Northwestern, in the year since President Michael Schill testified before the US Congress, has managed to reduce antisemitic incidents by 88%.
By Hugh Fitzgerald, Frontpage Magazine
Not all universities have been as lackadaisical or uncaring as Columbia and Harvard in fighting antisemitism on their campuses.
Duncan Agnew wrote in the Evanston Round Table media outlet, “Northwestern touts 88% drop in reports of antisemitism.” Nearly a year after Northwestern University President Michael Schill appeared on Capitol Hill for a hearing on antisemitism, the university released a report Monday touting an 88% drop in documented incidents of antisemitic discrimination from November 2023 to November 2024.
NU, facing an active Trump administration investigation over alleged antisemitism on campus, said in the update that “like many universities across the nation, Northwestern was not prepared for the antisemitism that occurred last year.”
Among other things, since last summer, the university has revised its handbook and code of conduct, created a new Display and Solicitation Policy banning “unauthorized 3D installations including tents and structures” and updated the Demonstration Policy to limit how, when and where protests may be conducted.
In February, Northwestern also launched an antisemitism training module that is mandatory for all students and adopted the International Holocaust Remembrance Alliance’s working definition of antisemitism.

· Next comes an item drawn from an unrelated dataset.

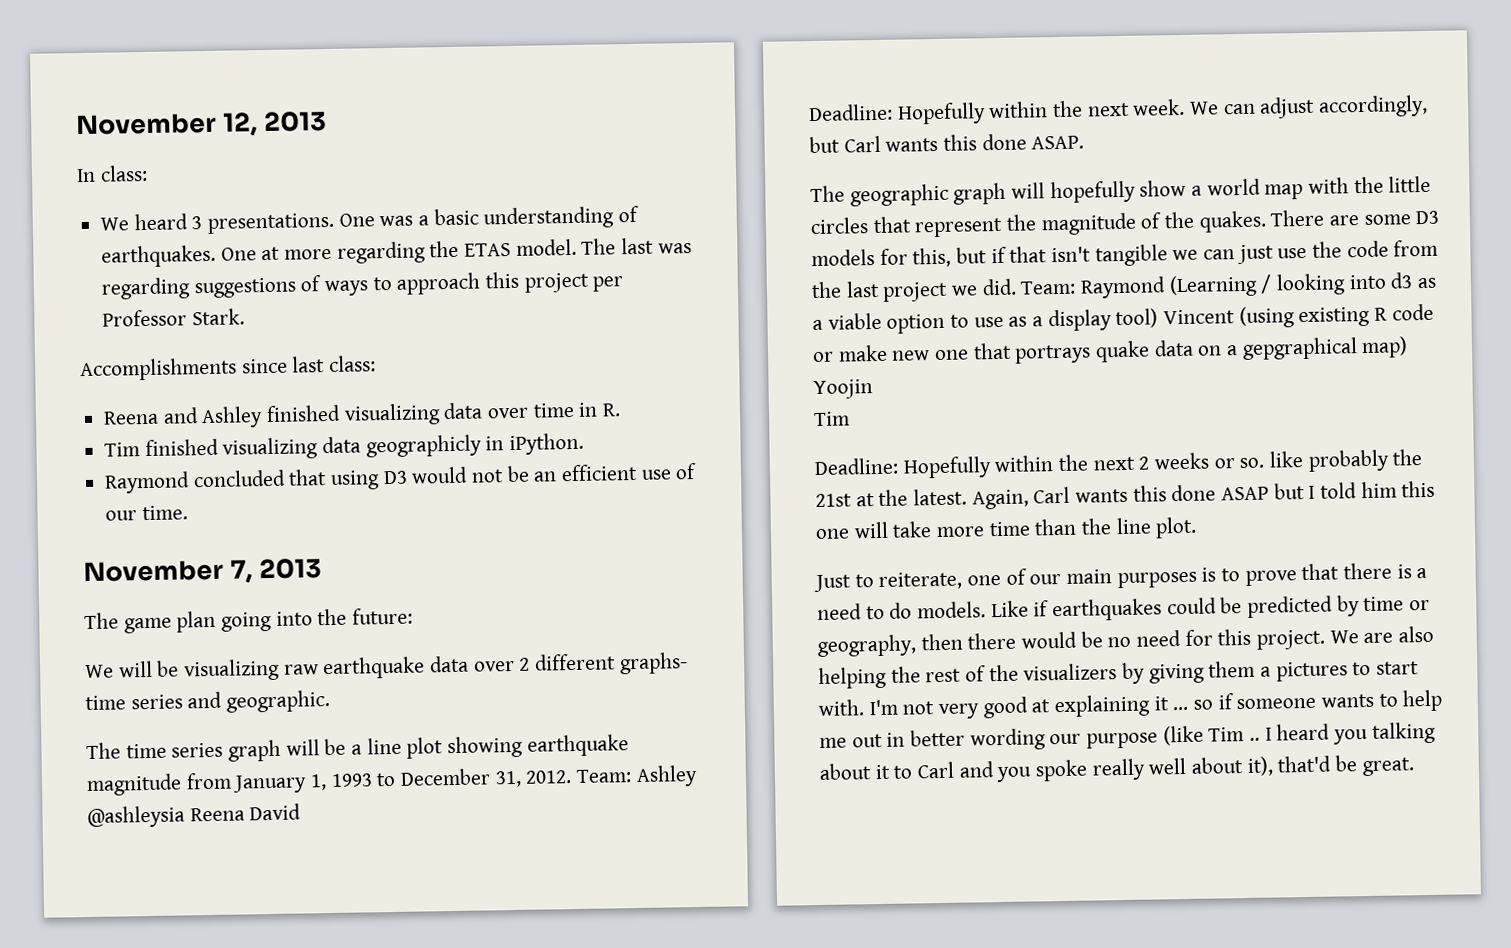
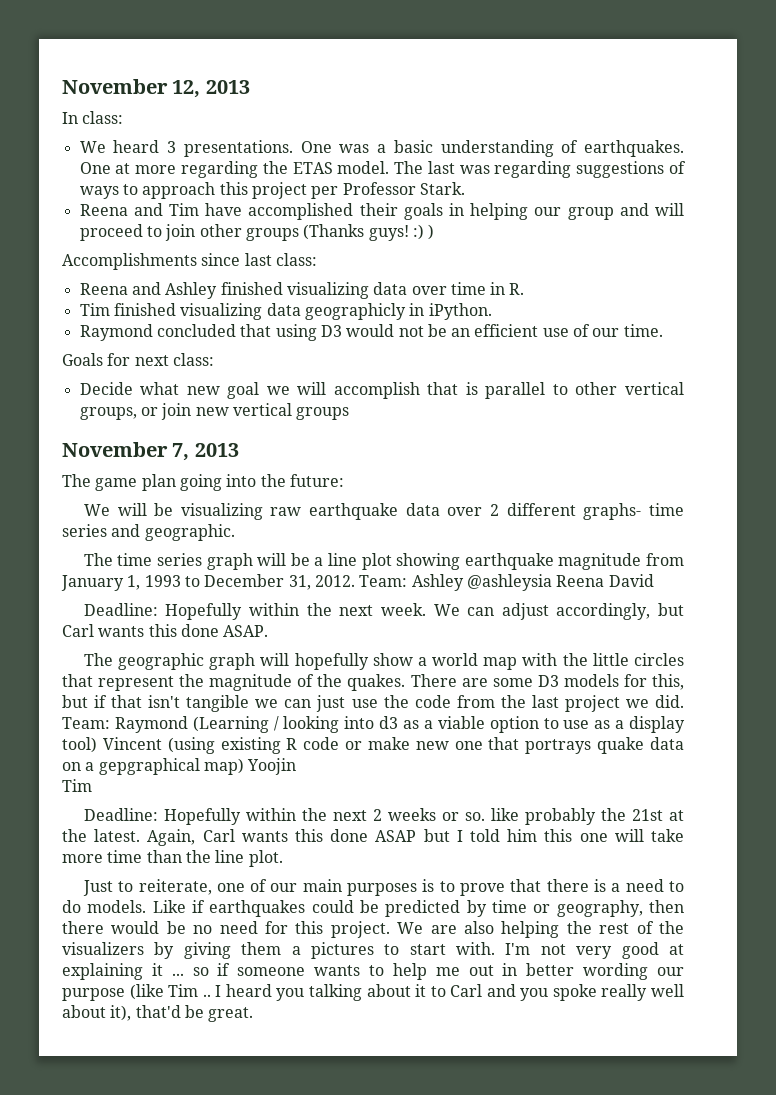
(245, 317) none -> [79,203,684,220] [79,224,435,241] // Reena and Tim have accomplished their goals in helping our group and will proceed to join other groups (Thanks guys! :) )
(188, 513) none -> [62,353,214,366] [79,382,684,399] [79,403,350,420] // Goals for next class: // Decide what new goal we will accomplish that is parallel to other vertical groups, or join new vertical groups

The report indicates that, unlike the bare minimum that has been done on other campuses, Northwestern has taken the problem seriously.
It expanded its police force, disciplined 11 students for breaking protest policies and fired a staff member “for violations of the staff policies.”
The Student Code of Conduct policies have been strengthened significantly:
The new Intimidation Standard explicitly prohibits subjecting another person or group to abusive, demeaning, harassing, humiliating, intimidating, threatening or violent behavior that substantially affects the ability of the person or group to learn, work or live in the university environment.
Examples of violations of this new policy include physical threats, verbal or written communication to threaten violence, the use of symbols, words or graphics to threaten violence, acts of doxing, and abusive behavior toward a University official or agent acting in performance of their duties, among others.
It also prohibits engaging in abusive, demeaning, harassing, humiliating, intimidating or threatening behavior that excludes a student from joining or participating in a student organization.
The Failure to Comply Standard has been updated with specific examples and to make clear that students are required to comply with the requests, directives and instructions of University officials acting in performance of their duties.
Under this policy, students must identify themselves, including removing face masks or coverings for purposes of identification when asked by an authorized university official who is addressing law or policy violations and health or safety concerns.
The updated and renamed Misuse of University Properties policy more clearly defines misuse, including unauthorized access to athletics fields and construction sites and attending or participating in an event in university spaces that violates the policies governing that space.
The Destruction of Property Standard has been updated to broaden the definition of what applies under this policy to include tampering with University property.
There is more that was not included in this report that further shows Northwestern’s determination not to tolerate antisemitism.
This includes denying tenure to a pro-Palestinian professor, Steven Thrasher, who had tried to prevent the campus police from pulling down a pro-Palestinian encampment on the campus.
In a November 2023 blog post, Thrasher compared Gaza to a Nazi concentration camp, arguing that if Jews were able to break free from concentration camps in Nazi Germany, they would have killed “anyone they found partying” — a seeming reference to the Nova Music Festival, where hundreds of people were killed and dozens of others taken hostage on Oct. 7, 2023.
Thrasher, who earned his doctoral degree in 2019 from New York University’s Graduate School of Arts and Sciences, was denounced by university leadership for an address during the convocation ceremony when he expressed support for the BDS movement and voiced his support for the Students for Justice in Palestine, a group that has since been suspended on a number of campuses due to its organization of illegal protests and intimidation of and violence toward Jewish students.
Columbia, Harvard, Berkeley, Princeton, and so many other universities now trying to figure out how to deal with expressions of antisemitism on campus, listen up.
You don’t have to reinvent the wheel. Just study what Northwestern University has done, then — as the Good Book says — go and do likewise.